Whether blitzing into enemy territory with tanks or taking over by insurrection, conquest is a messy business. Cities and homes are torn asunder. Utilities shut down. Fires rage out of control. Columns of advancing infantry slow behind columns of the frightened dispossessed, with families (like the one pictured here) forced to seek refuge anywhere but home.The United Nations has described such a terrible exodus underway in Ukraine.
Eastern towns such as Donetsk, Luhansk and neighbouring towns are the more affected regions in the country, with almost 94 per cent of civilians displaced. Local authorities reported that some 10,000 people left Mariupol to Zaporizhzhia and Berdiansk and other locations, after the military activities of the anti-Government forces in Novoazovsk. The ongoing shelling in the country has also caused lack of access to basic necessities, such as water and food. Those in Luhansk and other cities have, for instance, also been affected by electricity shortages and communication problems for a month. The UN refugee agency reports severe damage to main infrastructure, including buildings and roads. This has inevitably limited deliveries of humanitarian aid to those in need.
Waves of Ukrainians join a sea of Syrian and Iraqi refugees with the exact same predicament. In a description of his own people, Iraqi Catholic bishop Raphael Louis Sako says we have now witnessed “the migration of these families to the different parts of the world, thus dissolving the history, heritage, and identity of these people into void.”

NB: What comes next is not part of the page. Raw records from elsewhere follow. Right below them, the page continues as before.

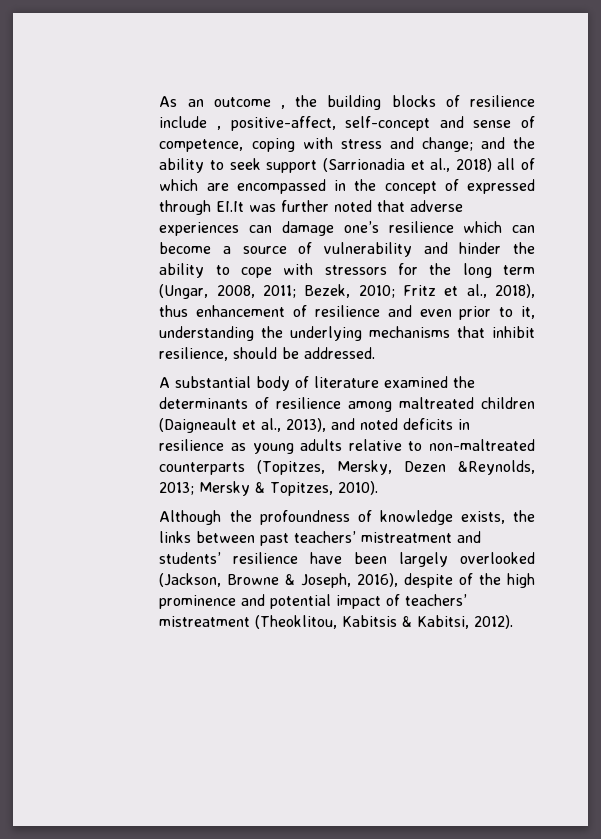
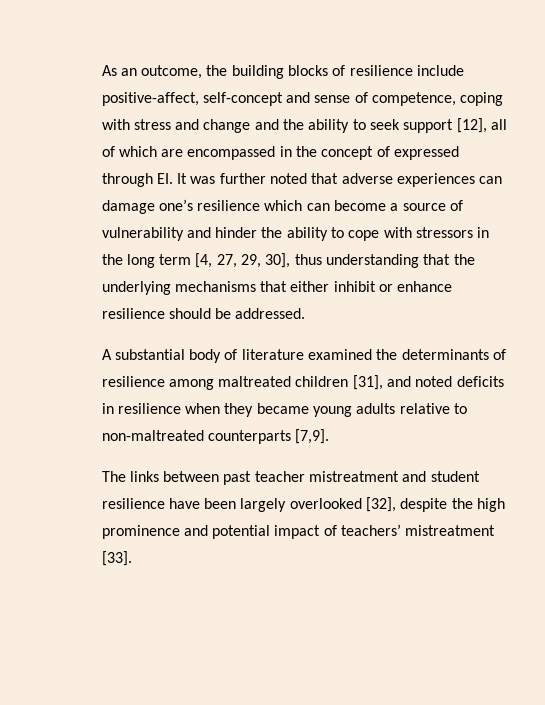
- As an outcome , the building blocks of resilience include , positive-affect, self-concept and sense of competence, coping with stress and change; and the ability to seek support (Sarrionadia et al., 2018) all of which are encompassed in the concept of expressed through EI.It was further noted that adverse experiences can damage one’s resilience which can become a source of vulnerability and hinder the ability to cope with stressors for the long term (Ungar, 2008, 2011; Bezek, 2010; Fritz et al., 2018), thus enhancement of resilience and even prior to it, understanding the underlying mechanisms that inhibit resilience, should be addressed.
+ As an outcome, the building blocks of resilience include positive-affect, self-concept and sense of competence, coping with stress and change and the ability to seek support [12], all of which are encompassed in the concept of expressed through EI. It was further noted that adverse experiences can damage one’s resilience which can become a source of vulnerability and hinder the ability to cope with stressors in the long term [4, 27, 29, 30], thus understanding that the underlying mechanisms that either inhibit or enhance resilience should be addressed.
- A substantial body of literature examined the determinants of resilience among maltreated children (Daigneault et al., 2013), and noted deficits in resilience as young adults relative to non-maltreated counterparts (Topitzes, Mersky, Dezen &Reynolds, 2013; Mersky & Topitzes, 2010).
- Although the profoundness of knowledge exists, the links between past teachers’ mistreatment and students’ resilience have been largely overlooked (Jackson, Browne & Joseph, 2016), despite of the high prominence and potential impact of teachers’ mistreatment (Theoklitou, Kabitsis & Kabitsi, 2012).
+ A substantial body of literature examined the determinants of resilience among maltreated children [31], and noted deficits in resilience when they became young adults relative to non-maltreated counterparts [7,9].
+ The links between past teacher mistreatment and student resilience have been largely overlooked [32], despite the high prominence and potential impact of teachers’ mistreatment [33].

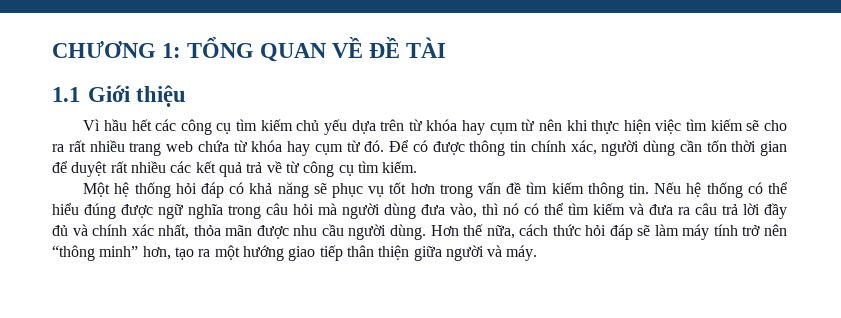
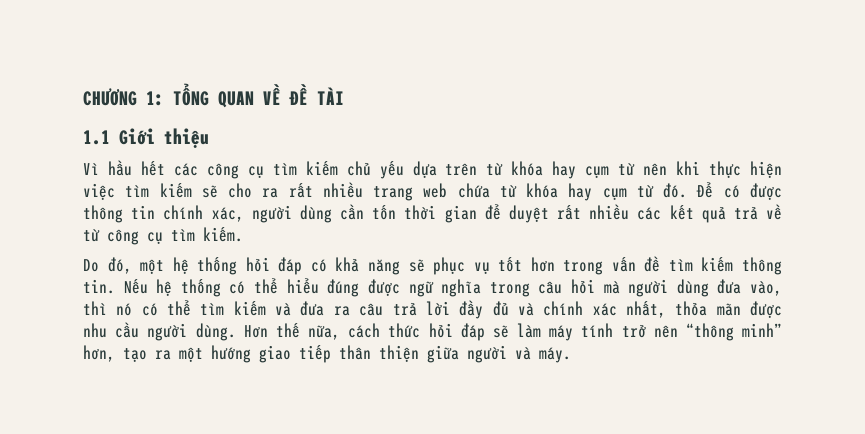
- Một hệ thống hỏi đáp có khả năng sẽ phục vụ tốt hơn trong vấn đề tìm kiếm thông tin.
+ Do đó, một hệ thống hỏi đáp có khả năng sẽ phục vụ tốt hơn trong vấn đề tìm kiếm thông tin.

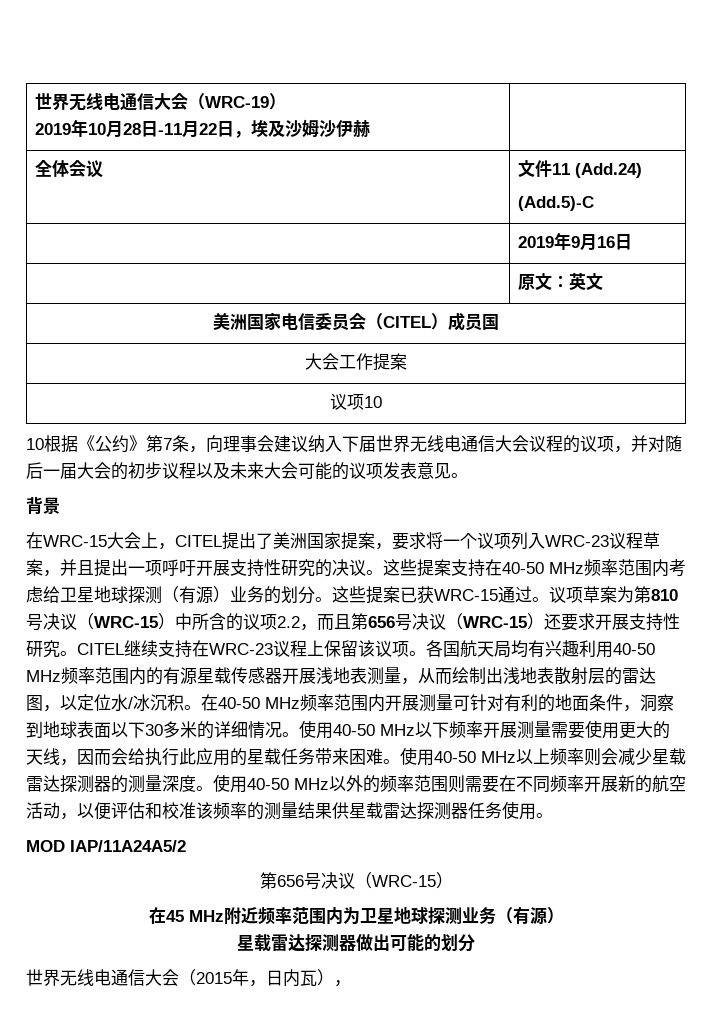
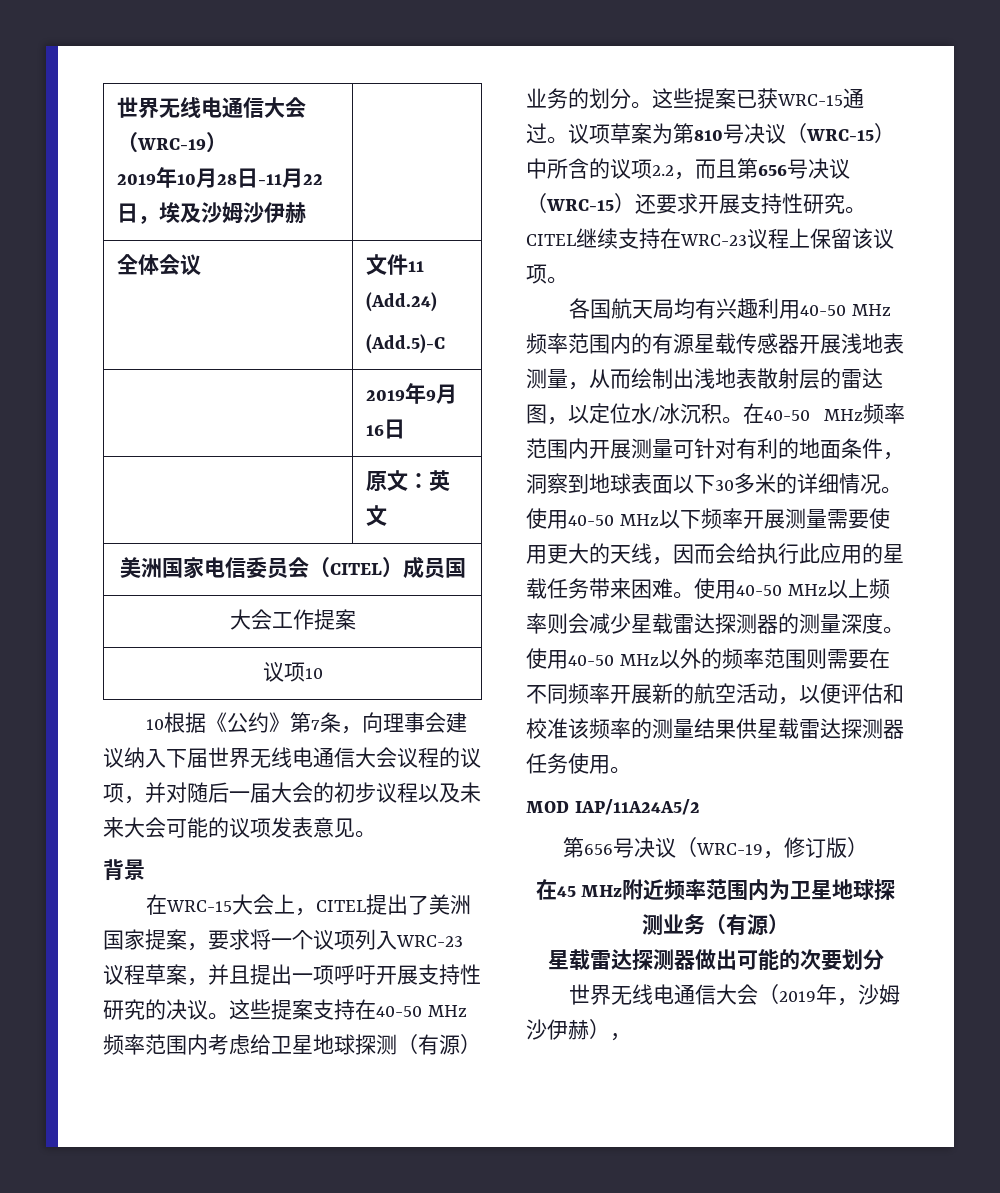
- CITEL继续支持在WRC-23议程上保留该议项。各国航天局均有兴趣利用40-50 MHz频率范围内的有源星载传感器开展浅地表测量，从而绘制出浅地表散射层的雷达图，以定位水/冰沉积。
+ CITEL继续支持在WRC-23议程上保留该议项。
+ 各国航天局均有兴趣利用40-50 MHz频率范围内的有源星载传感器开展浅地表测量，从而绘制出浅地表散射层的雷达图，以定位水/冰沉积。
  MOD IAP/11A24A5/2
- 第656号决议（WRC-15）
+ 第656号决议（WRC-19，修订版）
- 星载雷达探测器做出可能的划分
+ 星载雷达探测器做出可能的次要划分
- 世界无线电通信大会（2015年，日内瓦），
+ 世界无线电通信大会（2019年，沙姆沙伊赫），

The Russian leader is willing to ignore the suffering of millions to receive the spoils of war. This is an ancient concept. At Gaugamela, the army of Darius was easily lured by the wealth in Alexander’s baggage train. In Constantinople, the Turks looted everything that wasn’t bolted down. But a defeated army also yields the ground, their very country, underfoot. Can the spoils of war benefit a modern superpower? Historically, Russian offensives have done little to sustain their native population. If the military is successful, Putin will inherit factories and pipelines, railroads and airports, energy and money—to say nothing of an unusually warm industrial plot called Chernobyl. But a sizable chunk of the country will left in ruins, and more to the point, a bitter indigenous population will never forget what he started here.
Ukrainians need prayers tonight. They needed them yesterday. They will need them tomorrow. Somewhere in the near future, a superpower immersed in Cold War methodology will try to reap a harvest from their lands at irrevocable cost.